How secure is your phone data? 

US tech giant Apple defied the Enforcement Directorate orders to allow them access to Delhi chief minister Arvind Kejriwal’s phone earlier this week. It was part of an investigation into the excise policy scam. 

The company stated that the data could only be accessed with the password set by the device’s owner.

The incident has triggered questions about how private one’s data is and who can access such information. Metrolife checked with data and cybersecurity, and legal experts.

Karan Saini, a security researcher, points out that unless backup on cloud (iCloud or Google) services has been enabled on mobile phones, one’s data is secure. “If your data is backed up on the cloud, and you do not maintain good password hygiene or you reuse passwords, then you are prone to safety risks,” he says.    

The most common way one’s data is compromised is when people try to “sell their mobile phones for some quick money after just deleting the data from their device and handing it over to the buyer”, says cybersecurity researcher Somdev Sangwan.

To avoid such risks, one can add some junk data (data that you do not mind sharing) and delete after initially deleting the sensitive data. Adding another layer of data and then deleting it saves your sensitive data from being compromised. “Some service centres have tools that can bypass security features of a phone,” he says. 

The way you have locked your phone also matters — be it a pin code, fingerprint, or facial recognition. “Earlier, facial recognition could be bypassed by using the owner’s photograph. Slowly phones with infra-red sensors were able to distinguish between a 2D and 3D image and some miscreants used physical 3D models to exploit the feature. Today, some devices are still vulnerable to these techniques,” he explains.

If the software or tools used to unlock a device are leaked, it can cause a security threat to all phones, Sangwan adds.   

Law and order authorities may approach a phone manufacturer for such access as the last resort, says Sangwan. 

Cloud data is accessible only once a password for the same has been shared. “If someone refuses to share their password or says that they have forgotten it, the police can request for a password reset via OTP from the mobile number associated with the cloud account. An OTP can be acquired after making a request to the phone’s telecom provider,” he adds.

Saini adds that cloud services like iCloud have the option to enable encryption on your phone data in such a way that even if your cloud account is accessed elsewhere, the information cannot be accessed.

The law says...

A city-based lawyer who did not want to be named, says that citizens can be provided protection according to provisions in Article 21 of the Indian Constitution, which covers ‘protection of life and personal liberty’. This means that no person shall be deprived of their life or personal liberty except according to procedure established by law. This fundamental right is applicable to every citizen and even foreigners in India, she added.

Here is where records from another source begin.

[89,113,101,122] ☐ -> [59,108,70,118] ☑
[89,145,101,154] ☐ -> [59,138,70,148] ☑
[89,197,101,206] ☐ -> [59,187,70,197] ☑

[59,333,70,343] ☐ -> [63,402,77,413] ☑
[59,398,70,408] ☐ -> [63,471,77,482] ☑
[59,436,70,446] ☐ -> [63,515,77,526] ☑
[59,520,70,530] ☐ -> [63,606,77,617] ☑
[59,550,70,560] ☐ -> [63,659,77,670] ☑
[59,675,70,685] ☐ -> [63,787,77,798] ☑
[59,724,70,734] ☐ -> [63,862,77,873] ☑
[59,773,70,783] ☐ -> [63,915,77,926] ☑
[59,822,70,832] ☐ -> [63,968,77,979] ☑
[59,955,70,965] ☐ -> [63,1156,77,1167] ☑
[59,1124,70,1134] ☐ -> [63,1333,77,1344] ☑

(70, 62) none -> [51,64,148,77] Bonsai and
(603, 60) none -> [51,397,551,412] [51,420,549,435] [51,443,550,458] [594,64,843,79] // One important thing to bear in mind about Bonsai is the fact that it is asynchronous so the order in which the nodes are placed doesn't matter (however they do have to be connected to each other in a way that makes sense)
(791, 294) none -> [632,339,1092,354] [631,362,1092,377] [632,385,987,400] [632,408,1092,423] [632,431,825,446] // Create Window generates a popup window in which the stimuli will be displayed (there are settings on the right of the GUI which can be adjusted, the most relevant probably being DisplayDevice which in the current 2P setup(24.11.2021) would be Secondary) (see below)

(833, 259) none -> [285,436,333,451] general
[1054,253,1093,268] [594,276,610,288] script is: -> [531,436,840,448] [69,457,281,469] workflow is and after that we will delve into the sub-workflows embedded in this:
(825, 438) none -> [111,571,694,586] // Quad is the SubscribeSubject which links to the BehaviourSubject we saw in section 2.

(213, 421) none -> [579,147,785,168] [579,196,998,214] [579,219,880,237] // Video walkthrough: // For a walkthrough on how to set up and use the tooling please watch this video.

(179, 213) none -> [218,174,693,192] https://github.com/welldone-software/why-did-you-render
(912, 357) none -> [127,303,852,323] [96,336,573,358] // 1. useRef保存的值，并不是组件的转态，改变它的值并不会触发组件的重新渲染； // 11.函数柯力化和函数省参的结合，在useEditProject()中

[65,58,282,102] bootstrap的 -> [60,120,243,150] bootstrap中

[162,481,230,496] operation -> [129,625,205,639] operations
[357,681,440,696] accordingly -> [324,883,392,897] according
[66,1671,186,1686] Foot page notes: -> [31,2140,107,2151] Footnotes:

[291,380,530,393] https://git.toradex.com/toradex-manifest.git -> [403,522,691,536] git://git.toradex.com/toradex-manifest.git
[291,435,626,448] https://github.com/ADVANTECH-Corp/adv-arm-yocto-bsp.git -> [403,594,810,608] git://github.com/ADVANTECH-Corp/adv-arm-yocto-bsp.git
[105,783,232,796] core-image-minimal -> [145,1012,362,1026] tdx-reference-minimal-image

So, who can check your phone? Advocate Indra Dhanush says that investigation officers have all the power to seize any citizen’s phones, laptops, and documents for investigation. “There are no laws apart from right to privacy bill that can be cited in such cases, but it depends on each case. However, one has all the rights to refuse to share password or data as one cannot be a witness in a case filed against him,” says Dhanush.

Saini adds that recently the Delhi High Court ruled that an accused cannot be coerced to disclose passwords of gadgets or online accounts in connection to a pending trial. This is covered under Article 20 (3) of the Constitution, which says that “no person accused of any offence shall be compelled to be a witness against himself”.   

If the owner of a device refuses access to it, the police can summon it (or any document or information) under Section 91 or Section 102 of the Code of Criminal Procedure (CrPC). “Police should have a case/warrant/suspicion against such persons to interfere with,” Dhanush adds.

Dhanush cites that Apple has expressed “such an attitude in earlier incidents, even with US’ Federal agents and not cooperated in the past due to their data privacy laws promised to its customers”.